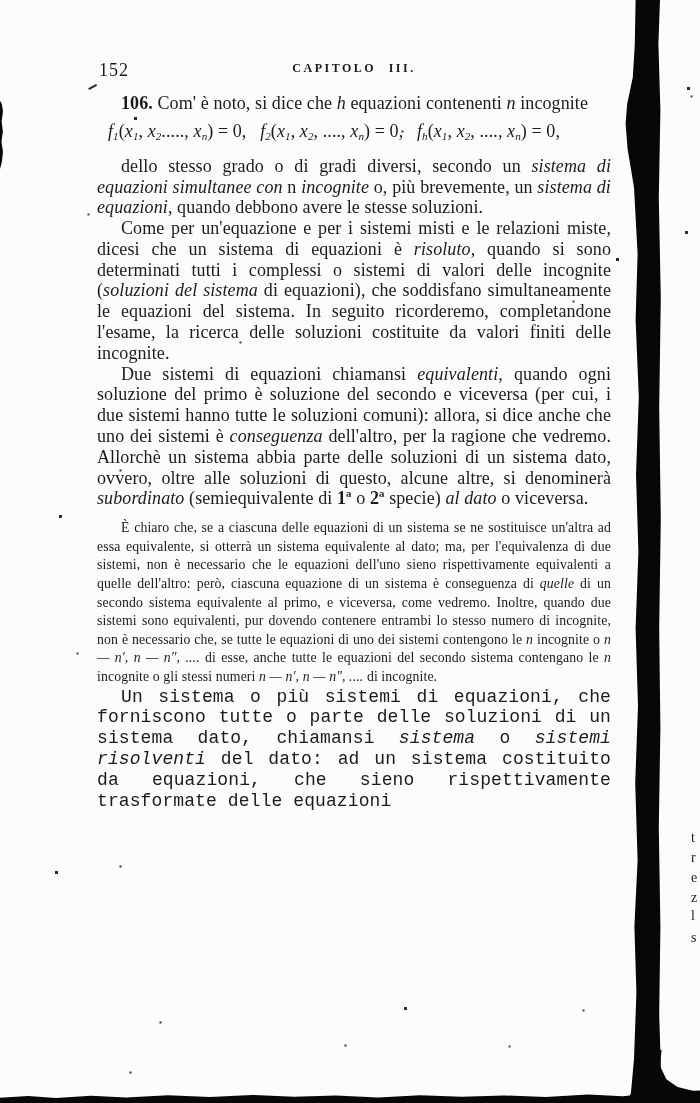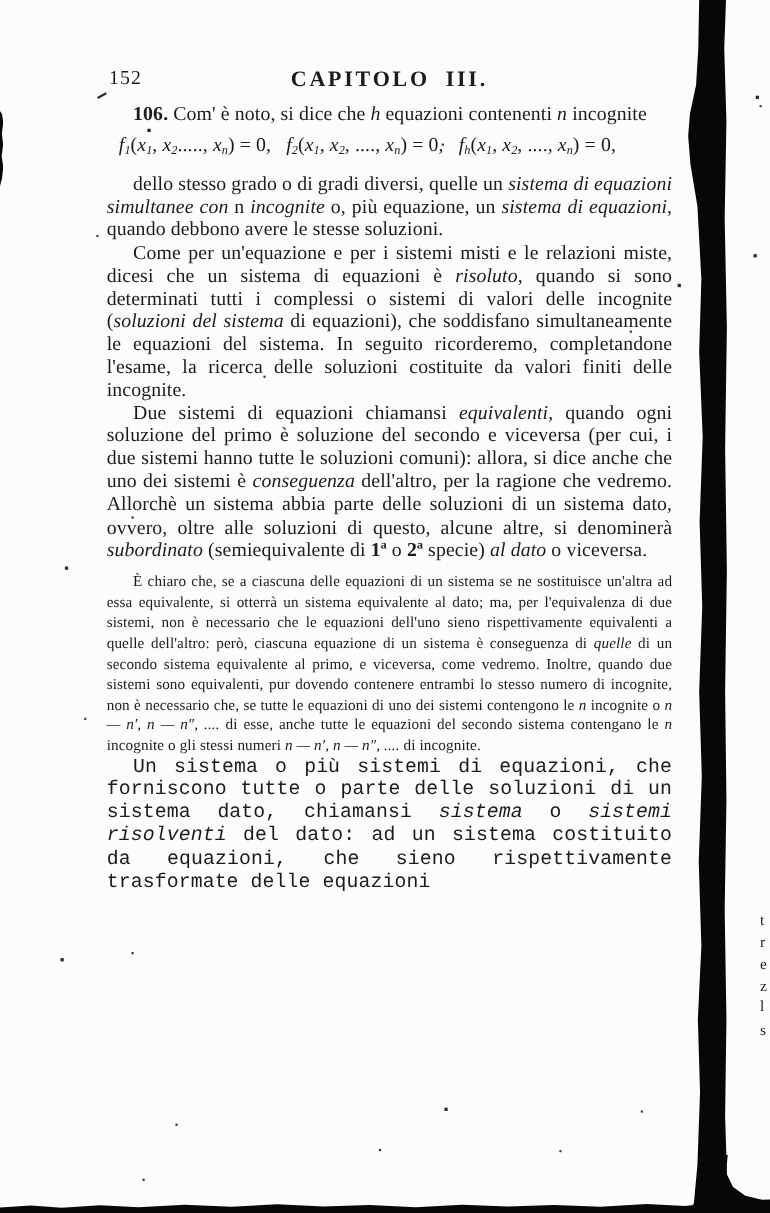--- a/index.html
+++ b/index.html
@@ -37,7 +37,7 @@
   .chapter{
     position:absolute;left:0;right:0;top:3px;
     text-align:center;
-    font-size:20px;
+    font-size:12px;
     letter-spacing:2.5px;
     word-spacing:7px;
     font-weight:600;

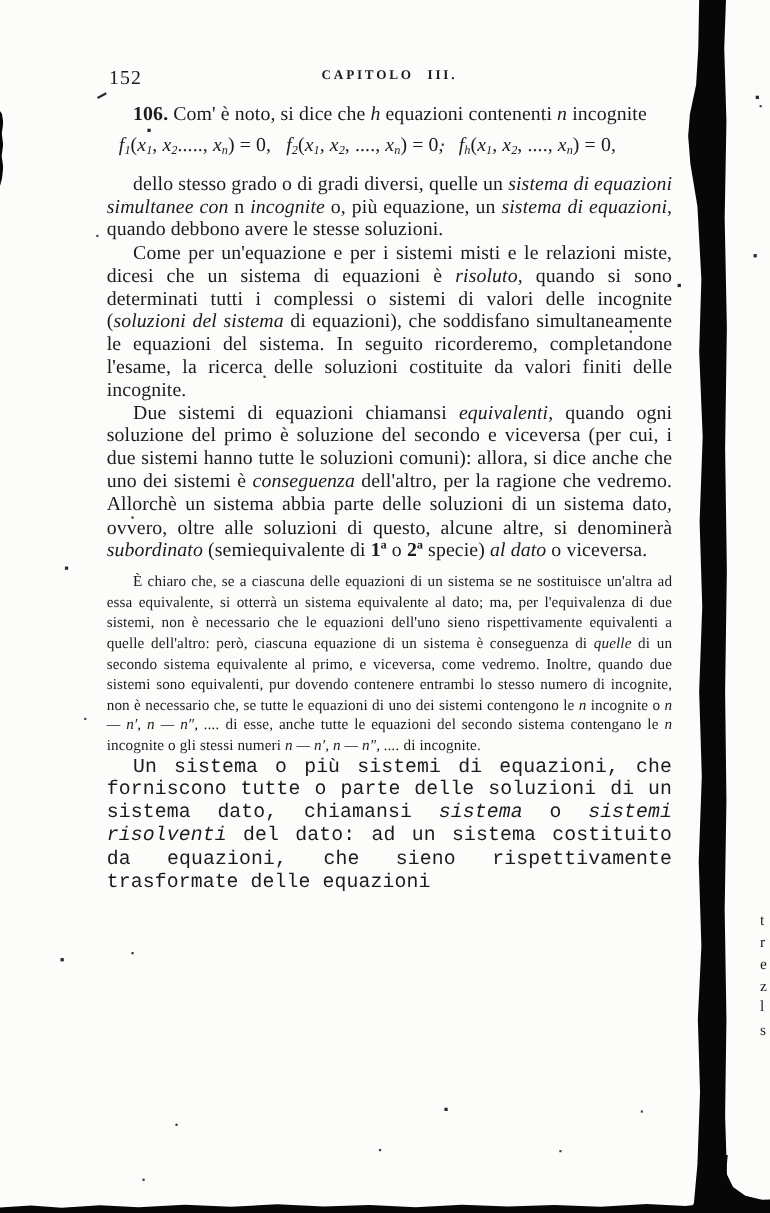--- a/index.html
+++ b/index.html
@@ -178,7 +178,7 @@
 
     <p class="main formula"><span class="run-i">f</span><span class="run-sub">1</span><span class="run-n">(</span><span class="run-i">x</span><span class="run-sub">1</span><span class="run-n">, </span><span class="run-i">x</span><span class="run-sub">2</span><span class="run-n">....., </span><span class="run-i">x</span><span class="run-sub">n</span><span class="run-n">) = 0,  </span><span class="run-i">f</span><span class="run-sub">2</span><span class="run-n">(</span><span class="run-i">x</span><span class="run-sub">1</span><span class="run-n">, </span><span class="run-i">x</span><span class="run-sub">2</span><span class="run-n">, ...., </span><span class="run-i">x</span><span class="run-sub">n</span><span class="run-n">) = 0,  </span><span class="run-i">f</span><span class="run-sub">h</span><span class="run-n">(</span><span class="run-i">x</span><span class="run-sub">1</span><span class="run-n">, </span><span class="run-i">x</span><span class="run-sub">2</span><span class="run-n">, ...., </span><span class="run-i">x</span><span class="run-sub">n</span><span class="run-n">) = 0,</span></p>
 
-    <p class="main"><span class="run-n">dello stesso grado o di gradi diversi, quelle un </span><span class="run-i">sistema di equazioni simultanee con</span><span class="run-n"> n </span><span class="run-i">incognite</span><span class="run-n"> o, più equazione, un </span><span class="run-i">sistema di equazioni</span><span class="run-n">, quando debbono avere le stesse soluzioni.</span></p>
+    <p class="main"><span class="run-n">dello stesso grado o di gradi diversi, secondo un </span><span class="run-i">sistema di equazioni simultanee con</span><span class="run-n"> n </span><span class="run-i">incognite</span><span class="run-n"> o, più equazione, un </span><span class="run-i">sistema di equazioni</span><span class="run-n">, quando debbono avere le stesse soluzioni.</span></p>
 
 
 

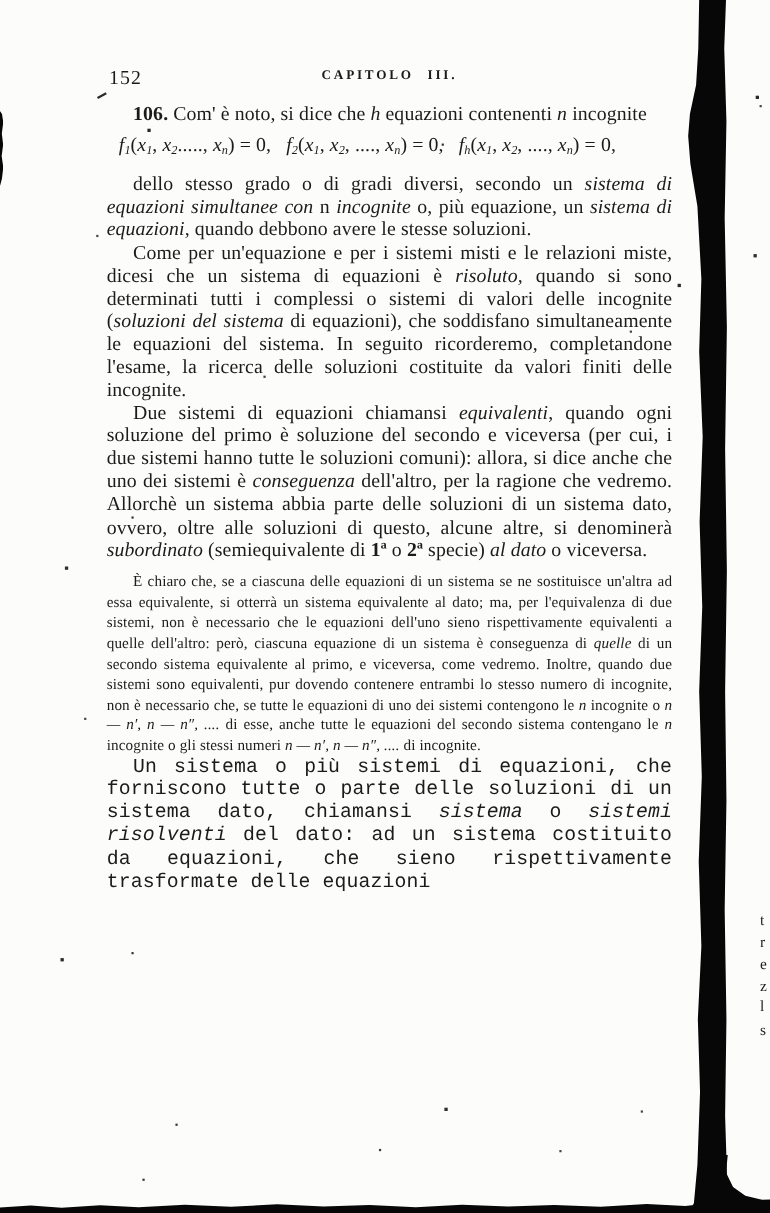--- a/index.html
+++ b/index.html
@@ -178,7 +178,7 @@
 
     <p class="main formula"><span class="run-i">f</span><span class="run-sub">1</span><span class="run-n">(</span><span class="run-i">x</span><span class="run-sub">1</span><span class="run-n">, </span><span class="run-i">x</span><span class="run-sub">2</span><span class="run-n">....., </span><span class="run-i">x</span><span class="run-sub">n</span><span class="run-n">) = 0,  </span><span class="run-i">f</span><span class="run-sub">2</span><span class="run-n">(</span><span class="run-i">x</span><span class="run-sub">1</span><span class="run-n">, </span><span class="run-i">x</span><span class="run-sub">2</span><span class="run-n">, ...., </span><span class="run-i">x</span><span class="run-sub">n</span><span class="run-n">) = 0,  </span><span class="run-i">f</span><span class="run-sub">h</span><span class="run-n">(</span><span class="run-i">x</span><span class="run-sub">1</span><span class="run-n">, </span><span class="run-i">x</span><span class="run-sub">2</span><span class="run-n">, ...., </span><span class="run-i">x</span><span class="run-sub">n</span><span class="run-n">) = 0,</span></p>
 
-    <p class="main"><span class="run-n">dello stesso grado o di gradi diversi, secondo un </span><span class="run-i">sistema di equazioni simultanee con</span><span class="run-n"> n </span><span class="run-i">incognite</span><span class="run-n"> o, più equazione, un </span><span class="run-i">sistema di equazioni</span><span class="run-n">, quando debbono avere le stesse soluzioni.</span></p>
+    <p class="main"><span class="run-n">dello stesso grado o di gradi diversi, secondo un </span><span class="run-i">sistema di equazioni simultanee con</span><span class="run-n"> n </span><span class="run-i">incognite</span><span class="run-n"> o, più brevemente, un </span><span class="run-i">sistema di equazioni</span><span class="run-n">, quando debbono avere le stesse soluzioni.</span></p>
——————
◆ EXERCISE OBJECTIVE
List each line of the records that holds the string "spacing".

◆ SOLVED PROBLEM
     letter-spacing:2.5px;
     word-spacing:7px;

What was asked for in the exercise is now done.